━━━ Data supplied ━━━

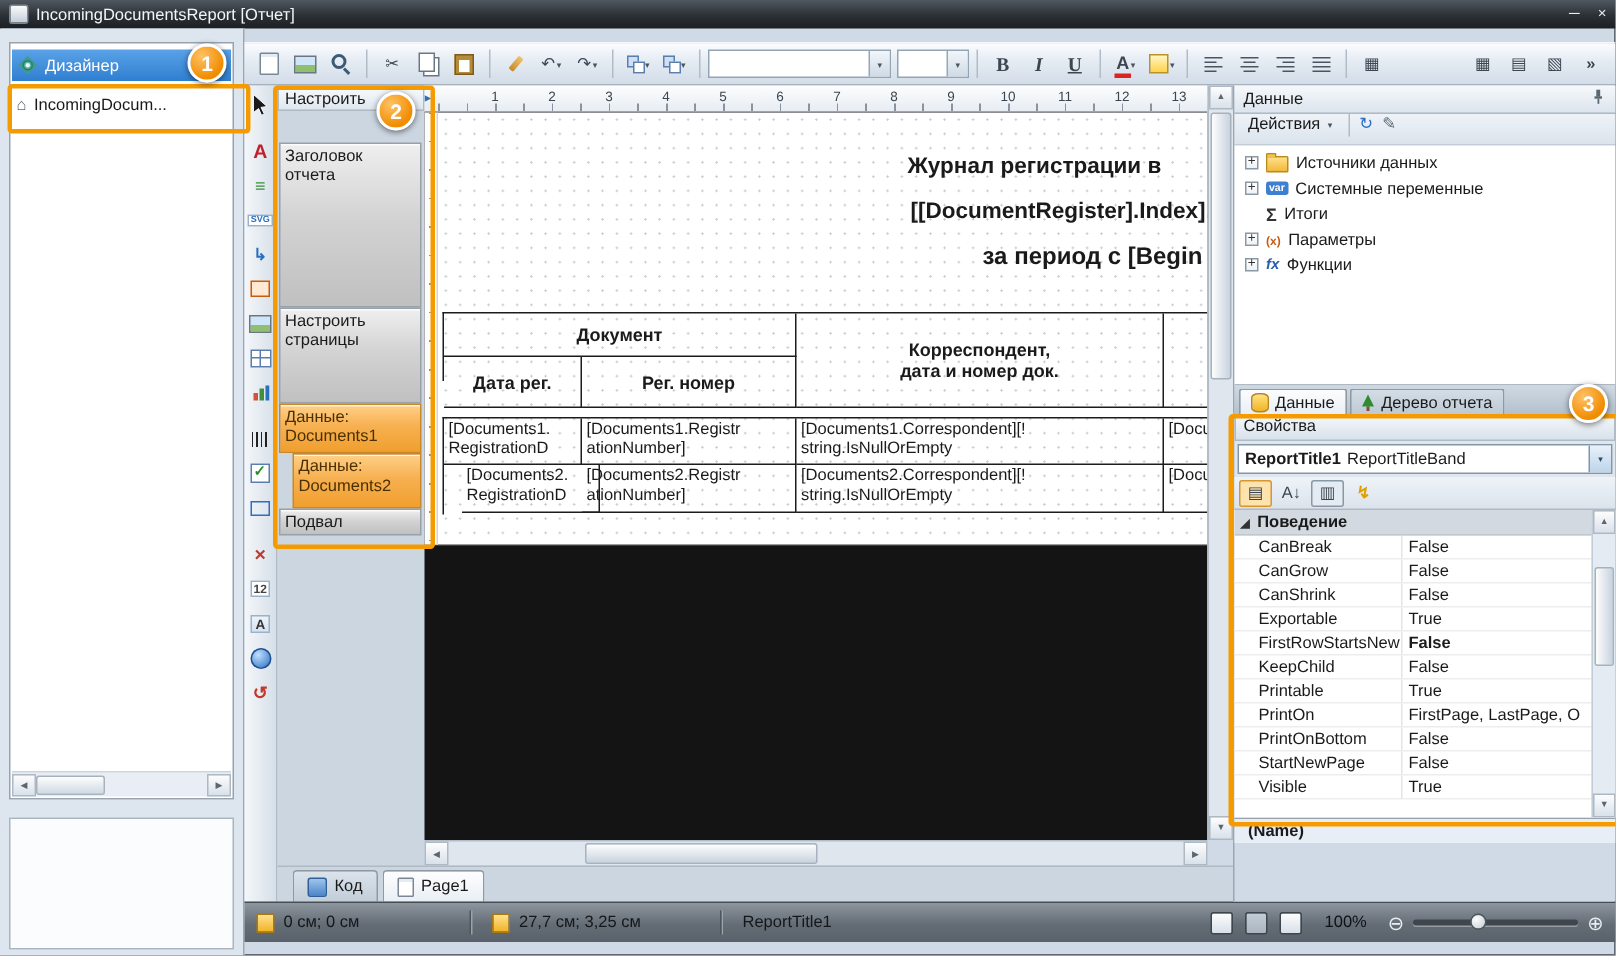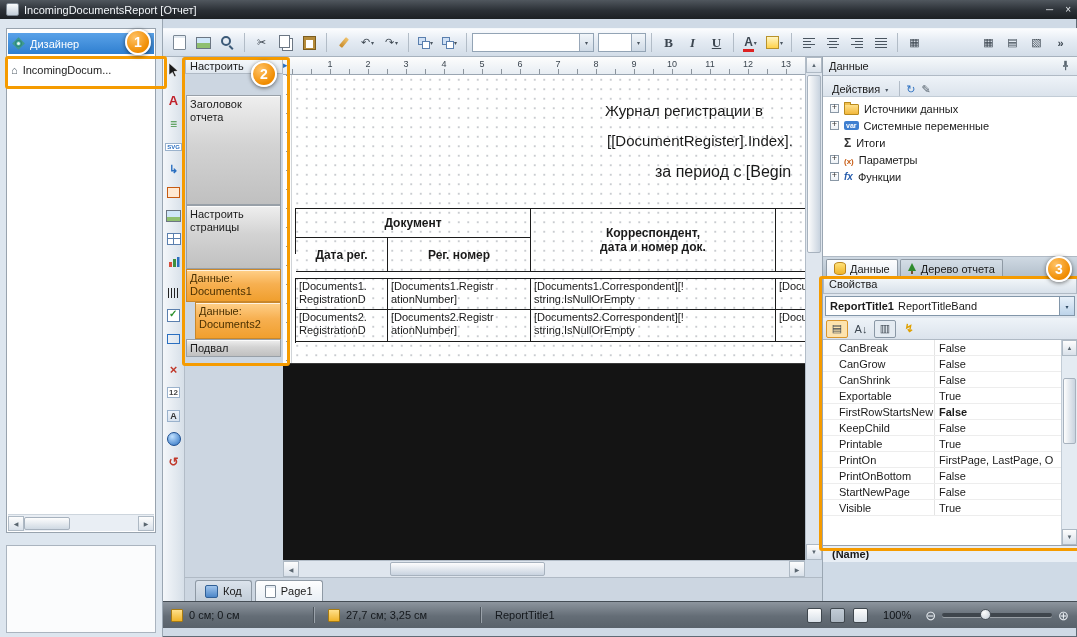--- a/index.html
+++ b/index.html
@@ -147,7 +147,7 @@
   #datapanel{position:absolute;left:822px;top:57px;width:255px;height:544px;background:#cfdae6;border-left:1px solid #9aa6b2;box-sizing:border-box}
   .dp-head{height:19px;background:linear-gradient(#f6f9fb,#dce4ed);border-bottom:1px solid #b0bac5;display:flex;align-items:center;padding:0 6px;box-sizing:border-box}
   .dp-head .pin{margin-left:auto}
-  .dp-actions{height:21px;background:linear-gradient(#eef3f8,#dbe3ec);border-bottom:1px solid #c2ccd6;display:flex;align-items:flex-end;padding:0 4px;gap:6px;box-sizing:border-box}
+  .dp-actions{height:21px;background:linear-gradient(#eef3f8,#dbe3ec);border-bottom:1px solid #c2ccd6;display:flex;align-items:flex-start;padding:0 4px;gap:6px;box-sizing:border-box}
   .act-btn{display:flex;align-items:center;gap:4px;padding:1px 5px;border-radius:2px}
   .vsep{width:1px;height:15px;background:#b2bcc7}
   .mini{color:#2a6fc0;font-size:11px}

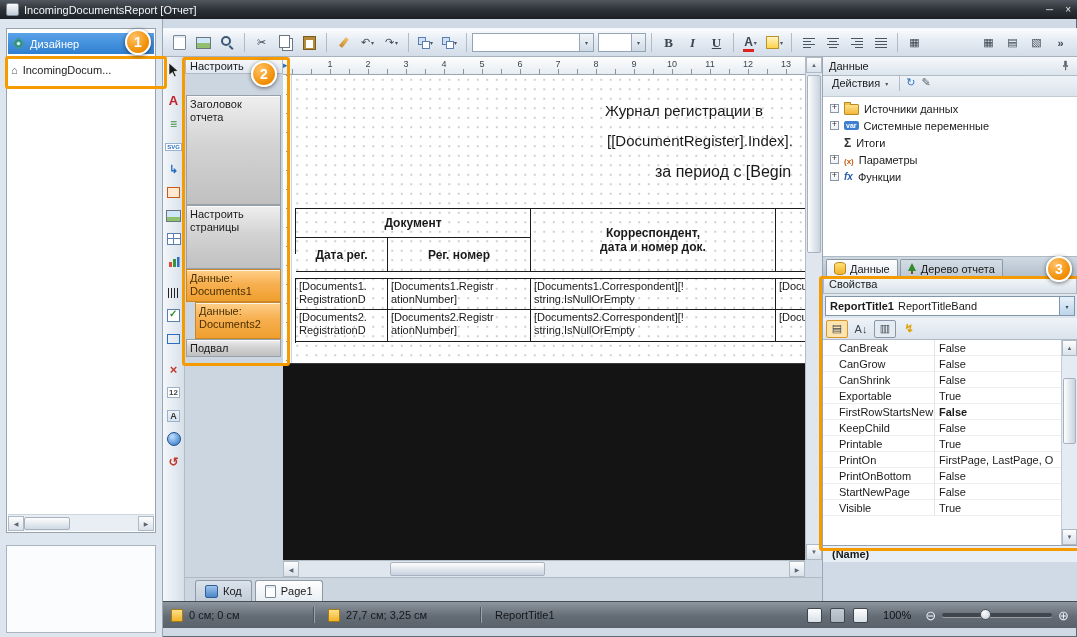--- a/index.html
+++ b/index.html
@@ -109,7 +109,7 @@
   #page{position:absolute;left:0;top:0;width:522px;height:289px;background:#fff;background-image:radial-gradient(#c9ccd0 0.7px,transparent 0.8px);background-size:9.5px 9.5px;border-bottom:1px solid #3a3a3a;box-sizing:border-box}
   #vruler{position:absolute;left:0;top:0;width:9px;height:288px;background:#fdfdfd;border-right:1px solid #d0d4d8;box-sizing:border-box}
   #vruler::after{content:"";position:absolute;right:1px;top:0;width:4px;height:100%;background:repeating-linear-gradient(180deg,#8b949d 0 1px,transparent 1px 19px)}
-  .rpt-text{position:absolute;font-weight:normal;white-space:nowrap}
+  .rpt-text{position:absolute;font-weight:bold;white-space:nowrap}
   #rpt-t1{left:322px;top:27px;font-size:15px}
   #rpt-t2{left:324px;top:57px;font-size:15px}
   #rpt-t3{left:372px;top:88px;font-size:16px}

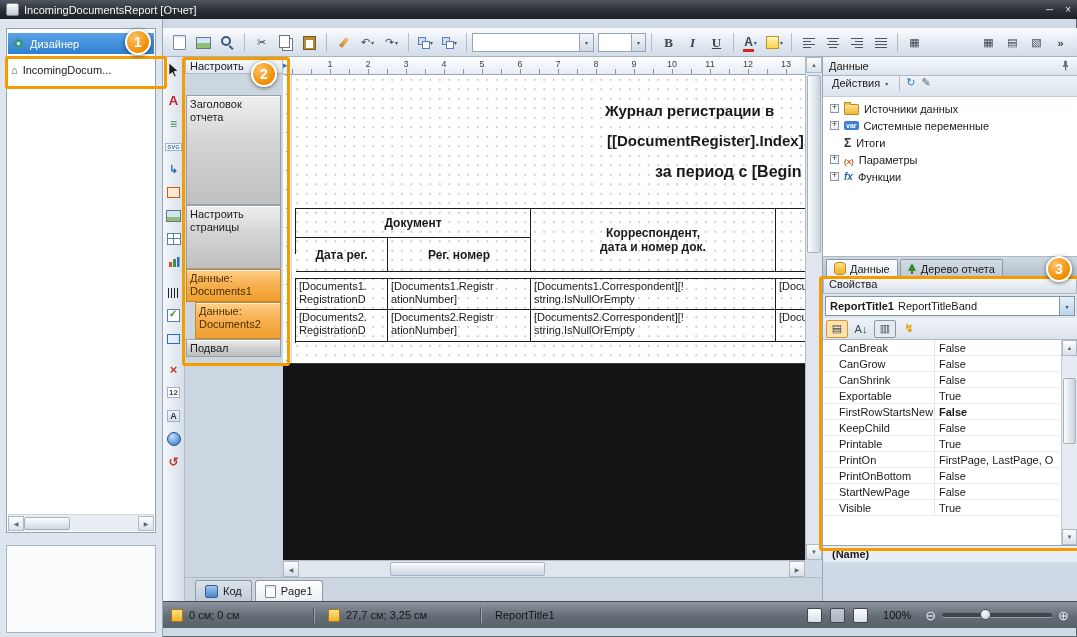--- a/index.html
+++ b/index.html
@@ -420,7 +420,7 @@
         <div class="dcell" style="left:235px;top:0;width:245px;height:31px">[Documents1.Correspondent][!
 string.IsNullOrEmpty</div>
         <div class="dcell" style="left:480px;top:0;width:209px;height:31px">[Docu</div>
-        <div class="dcell" style="left:0;top:31px;width:92px;height:32px">[Documents2.
+        <div class="dcell" style="left:12px;top:31px;width:92px;height:32px">[Documents2.
 RegistrationD</div>
         <div class="dcell" style="left:92px;top:31px;width:143px;height:32px">[Documents2.Registr
 ationNumber]</div>

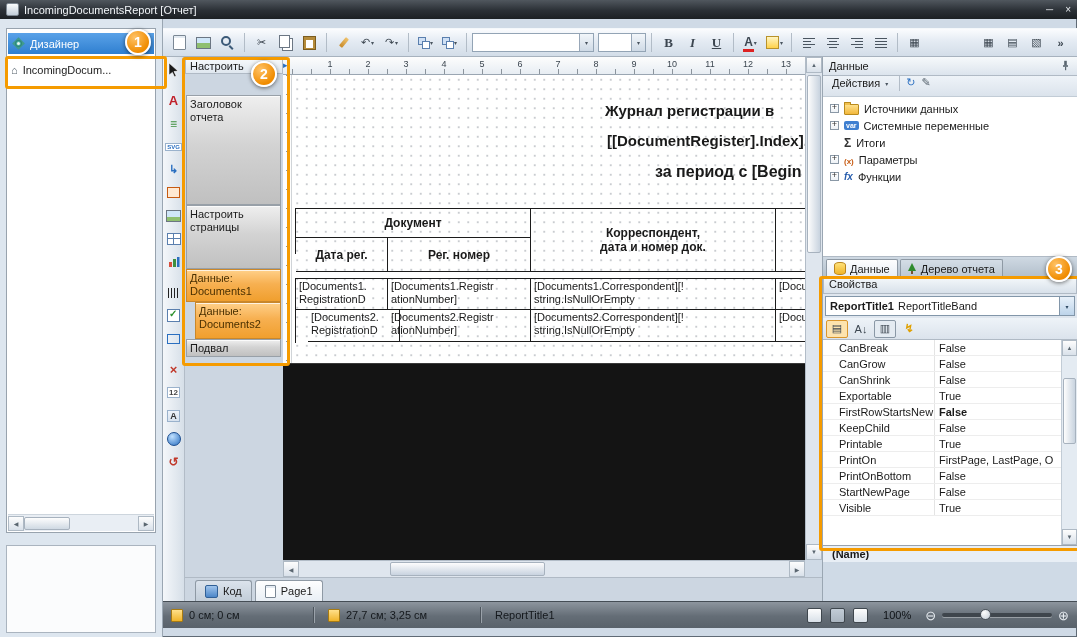--- a/index.html
+++ b/index.html
@@ -549,6 +549,10 @@
         <span class="pt-btn c-light" style="color:#e0a000;font-weight:bold"></span>
       </div>
       <div class="p-grid">
+        <div class="p-cat">
+          <i class="c-tri"></i>
+          <span>Поведение</span>
+        </div>
         <div class="prow">
             <span class="pname">CanBreak</span>
             <span class="pval">False</span>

━━━

The task> Go through the entries and filter for lines holding the word "head"; copy each match.

Written response>
   .dp-head{height:19px;background:linear-gradient(#f6f9fb,#dce4ed);border-bottom:1px solid #b0bac5;display:flex;align-items:center;padding:0 6px;box-sizing:border-box}
   .dp-head .pin{margin-left:auto}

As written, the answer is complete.